▸ Work to be completed:
Pictures stay out, but every line of the data is copied exactly.

▸ Data for review:
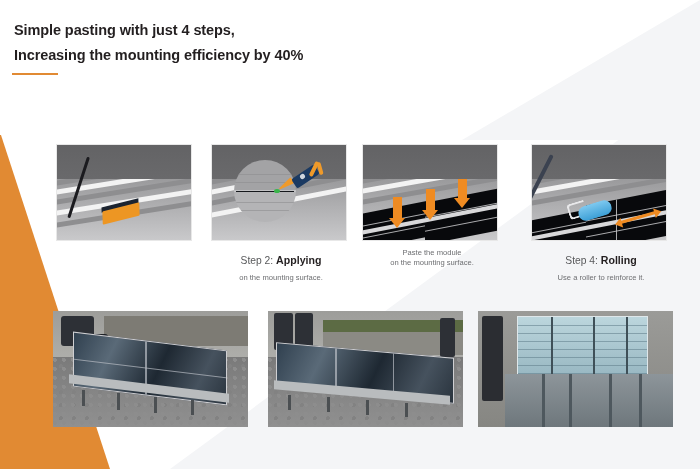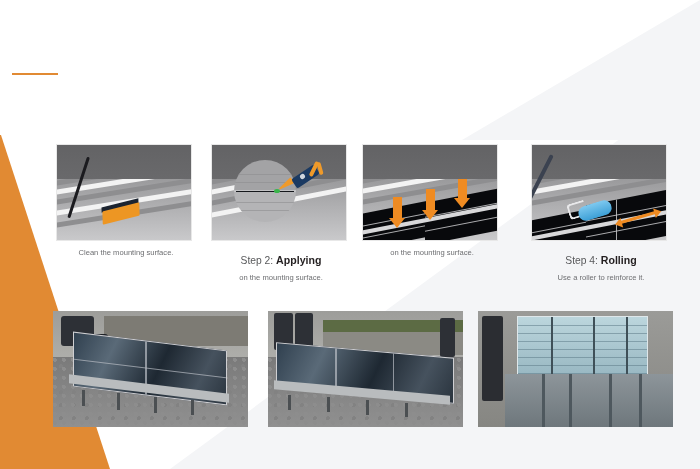"Simple pasting with just 4" div.header { html: none -> <div> <div>Simple pasting with just 4 steps,</div> <div>Increasing the mounting efficiency by 40%</div> </div> }
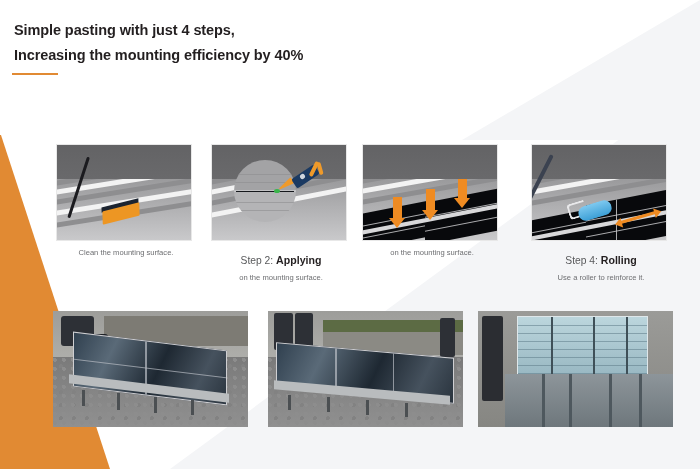"Clean the mounting surface." div.step-desc { html: <div> <div>Clean the mounting surface.</div> </div> -> none }
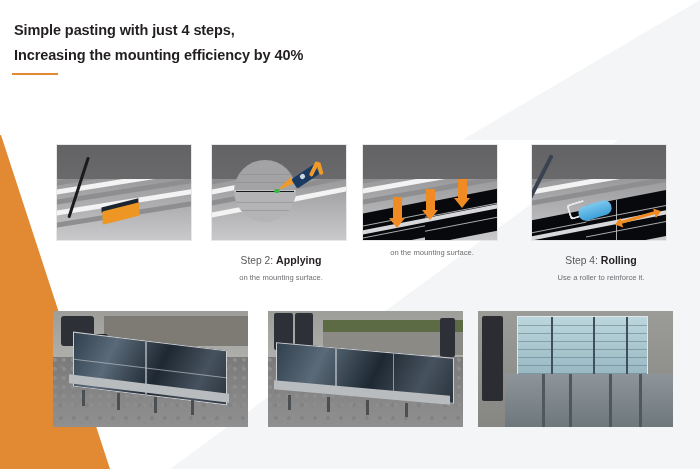"Paste the module" div { html: none -> <div>Paste the module</div> }
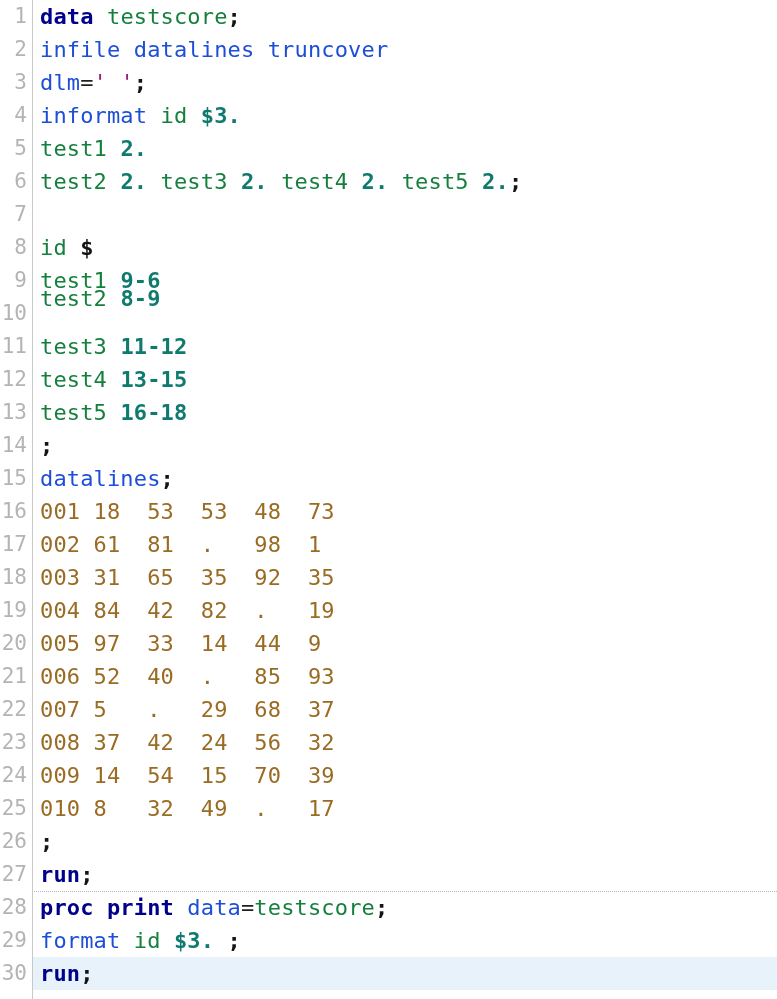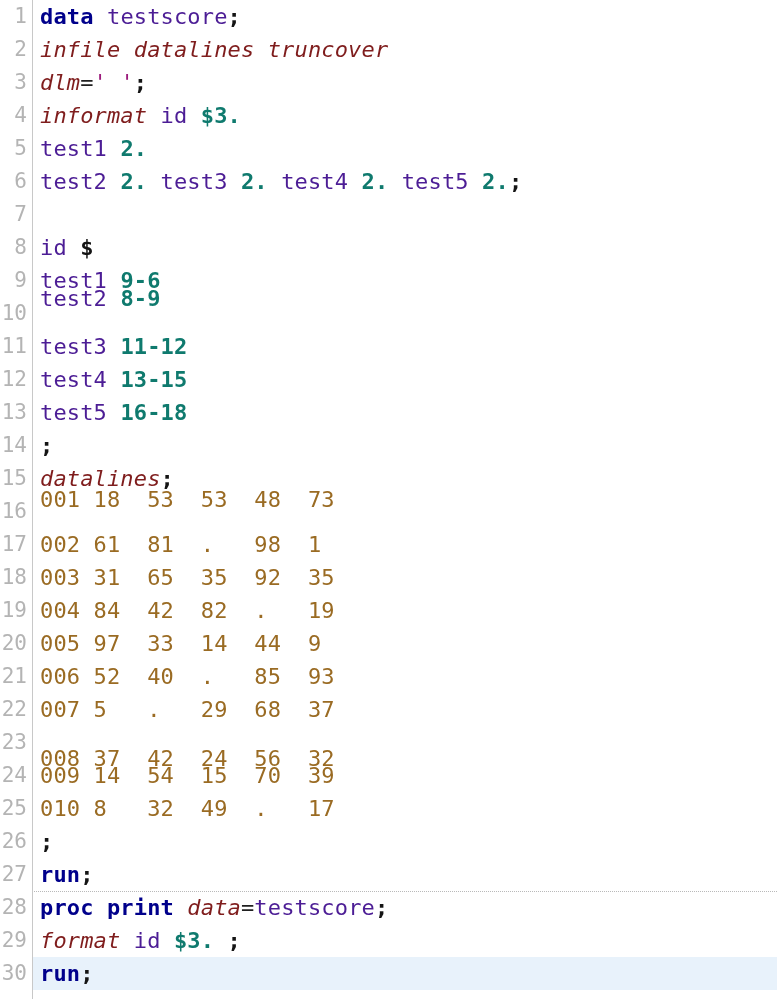"testscore" .t-ident { color: #4c1d95 -> #15803d }
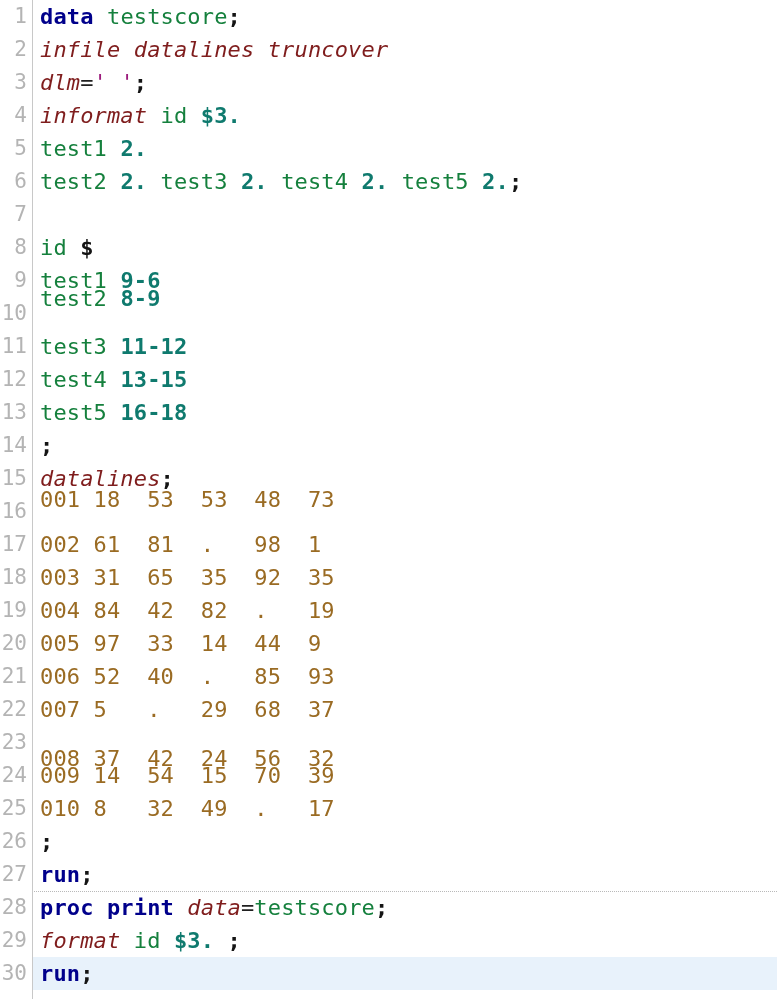"infile datalines truncover" .t-kw { color: #7f1d1d -> #1d4ed8; font-style: italic -> none }
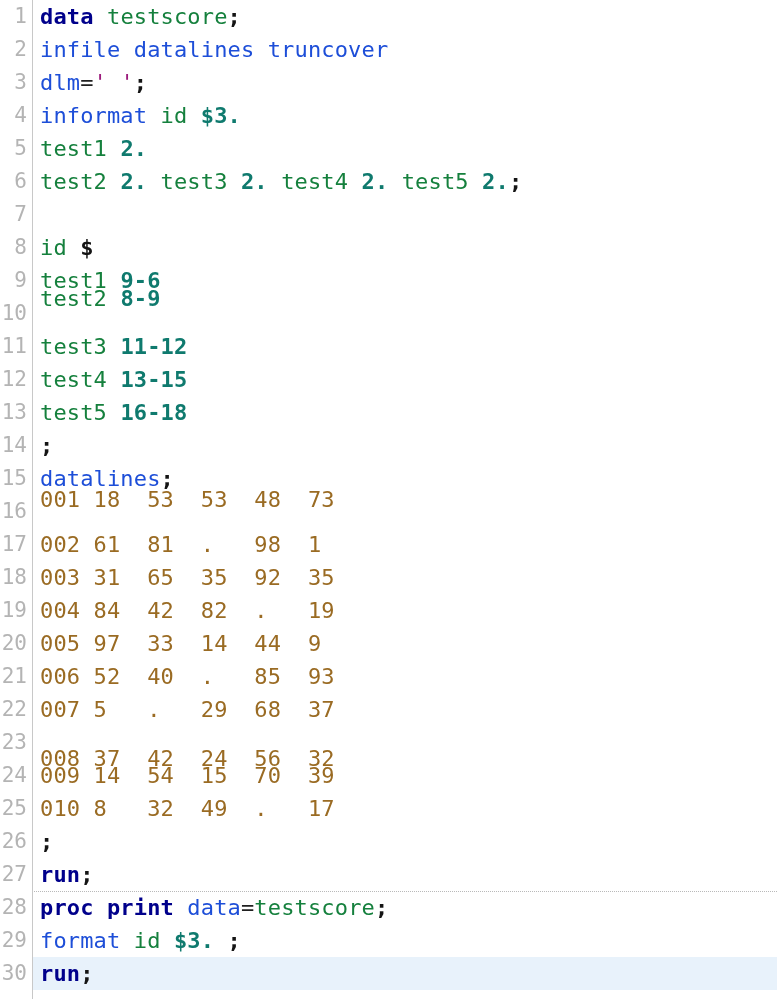"001 18 53 53 48" div.row { top: 483px -> 495px }
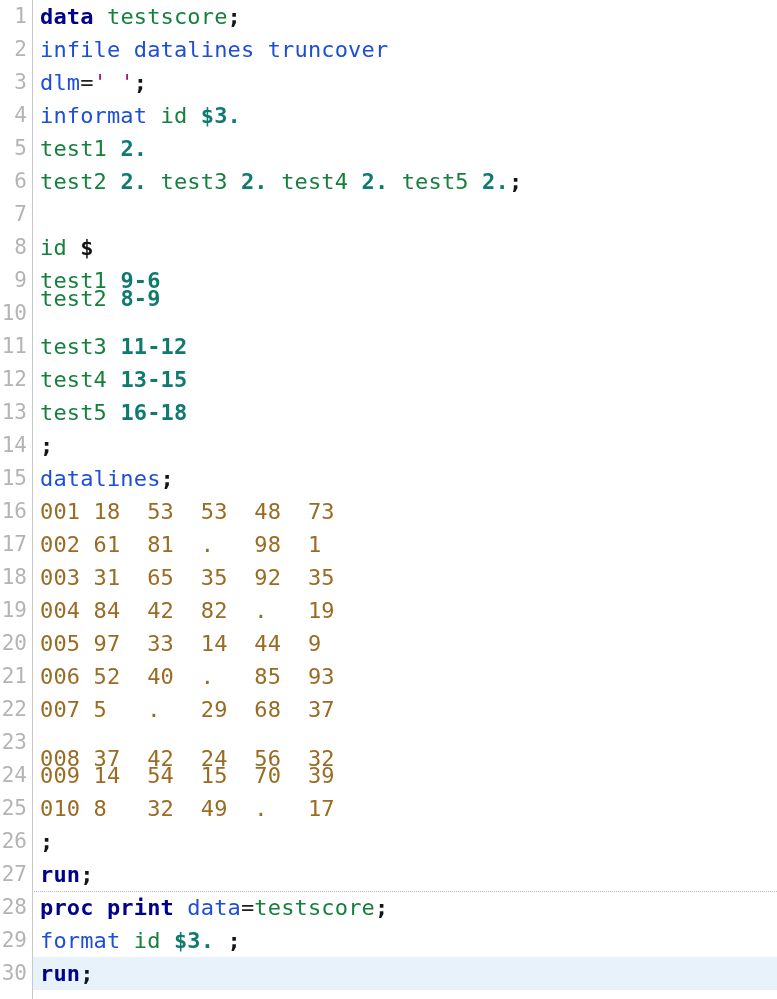"008 37 42 24 56" div.row { margin-top: 16px -> none }
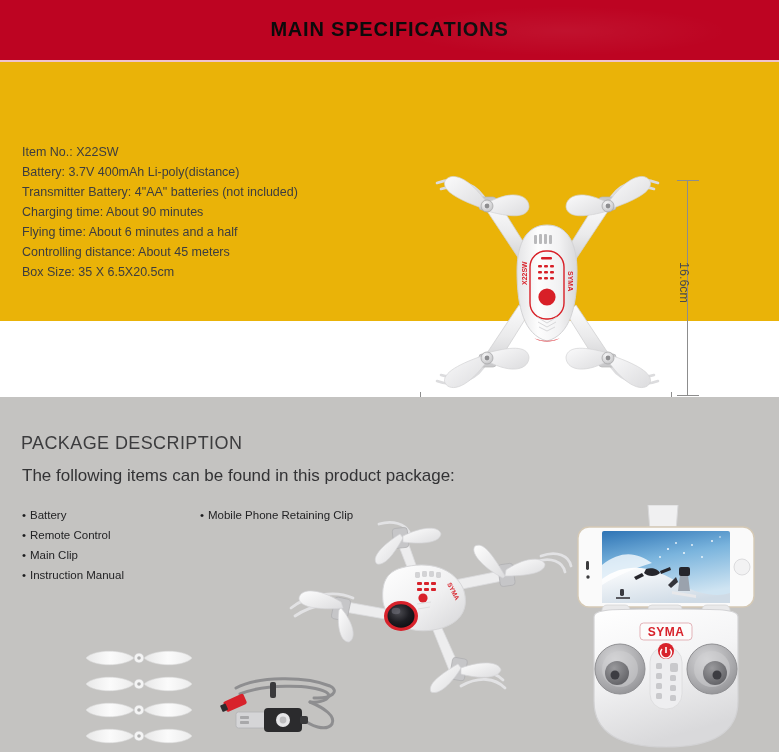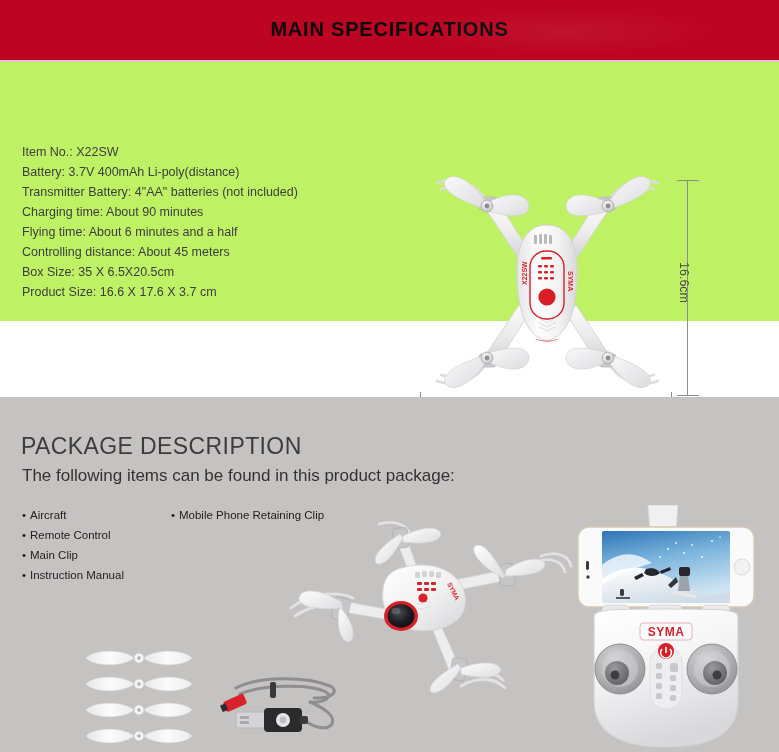"Item No.: X22SW" .spec-section { background: #bef264 -> #eab308 }
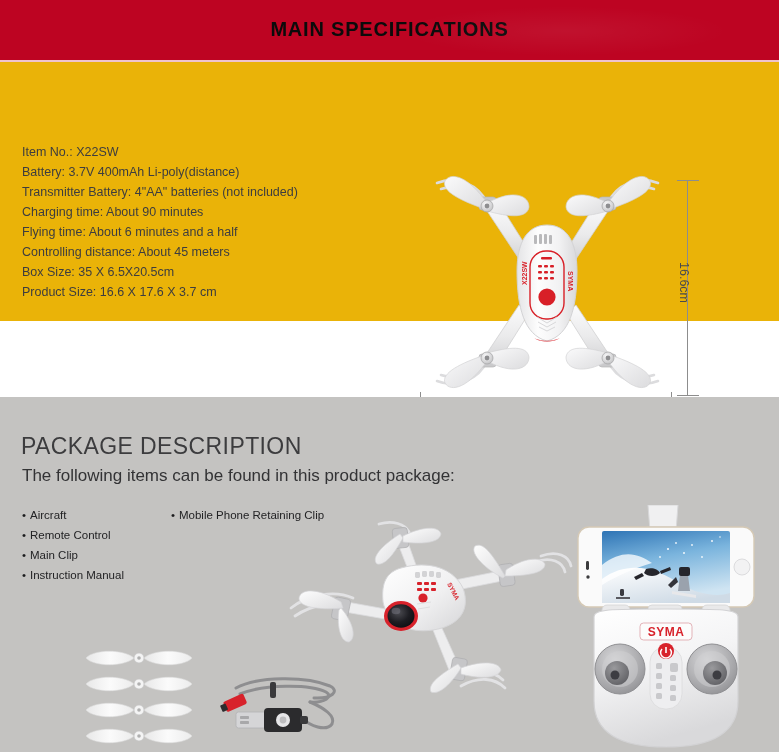"Product Size: 16.6 X 17.6" li { html: <li>Product Size: 16.6 X 17.6 X 3.7 cm</li> -> none }
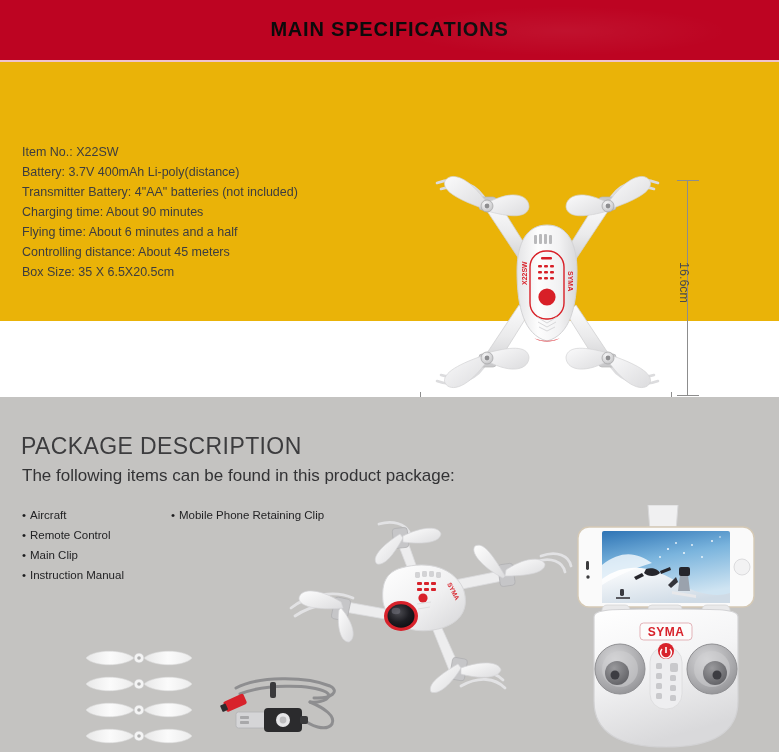"PACKAGE DESCRIPTION" .package-title { font-size: 23px -> 18px }
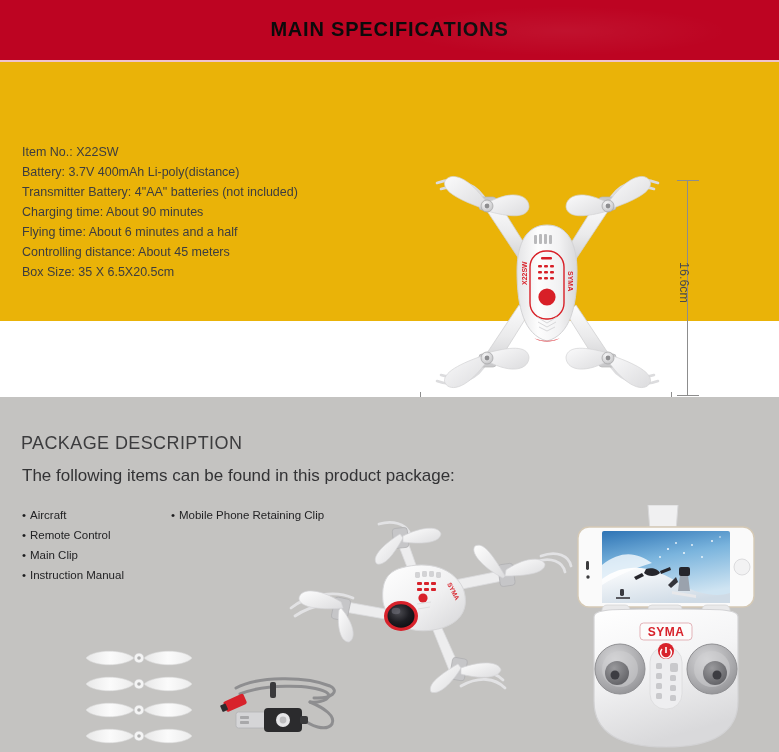"Aircraft" span { text: Aircraft -> Battery }
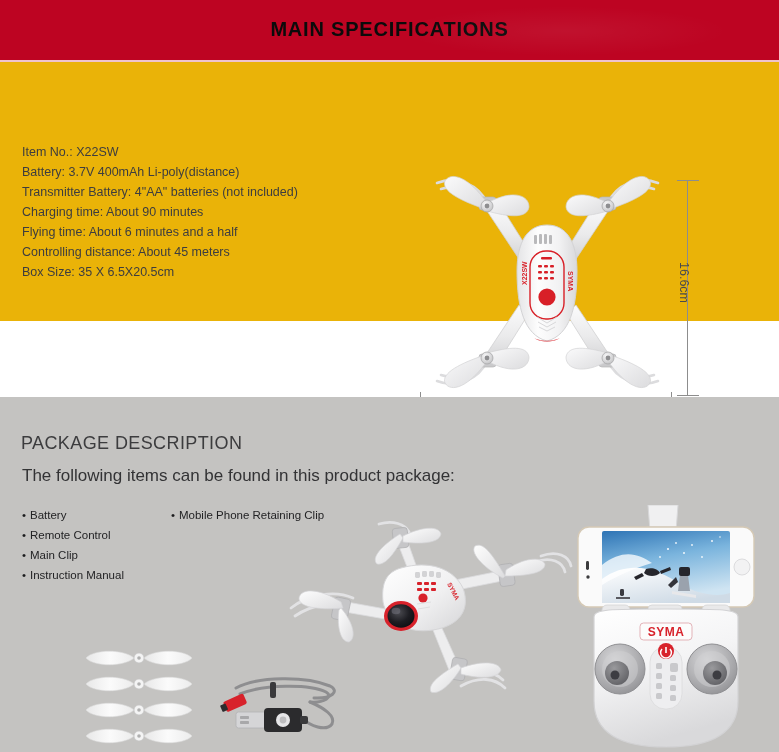"• Mobile Phone Retaining Clip" .pkg-col.right { left: 171px -> 200px }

▸ Written solution:
"Simple pasting with just 4" div.header { html: none -> <div> <div>Simple pasting with just 4 steps,</div> <div>Increasing the mounting efficiency by 40%</div> </div> }
"Clean the mounting surface." div.step-desc { html: <div> <div>Clean the mounting surface.</div> </div> -> none }
"Paste the module" div { html: none -> <div>Paste the module</div> }
"testscore" .t-ident { color: #4c1d95 -> #15803d }
"infile datalines truncover" .t-kw { color: #7f1d1d -> #1d4ed8; font-style: italic -> none }
"001 18 53 53 48" div.row { top: 483px -> 495px }
"008 37 42 24 56" div.row { margin-top: 16px -> none }
"Item No.: X22SW" .spec-section { background: #bef264 -> #eab308 }
"Product Size: 16.6 X 17.6" li { html: <li>Product Size: 16.6 X 17.6 X 3.7 cm</li> -> none }
"PACKAGE DESCRIPTION" .package-title { font-size: 23px -> 18px }
"Aircraft" span { text: Aircraft -> Battery }
"• Mobile Phone Retaining Clip" .pkg-col.right { left: 171px -> 200px }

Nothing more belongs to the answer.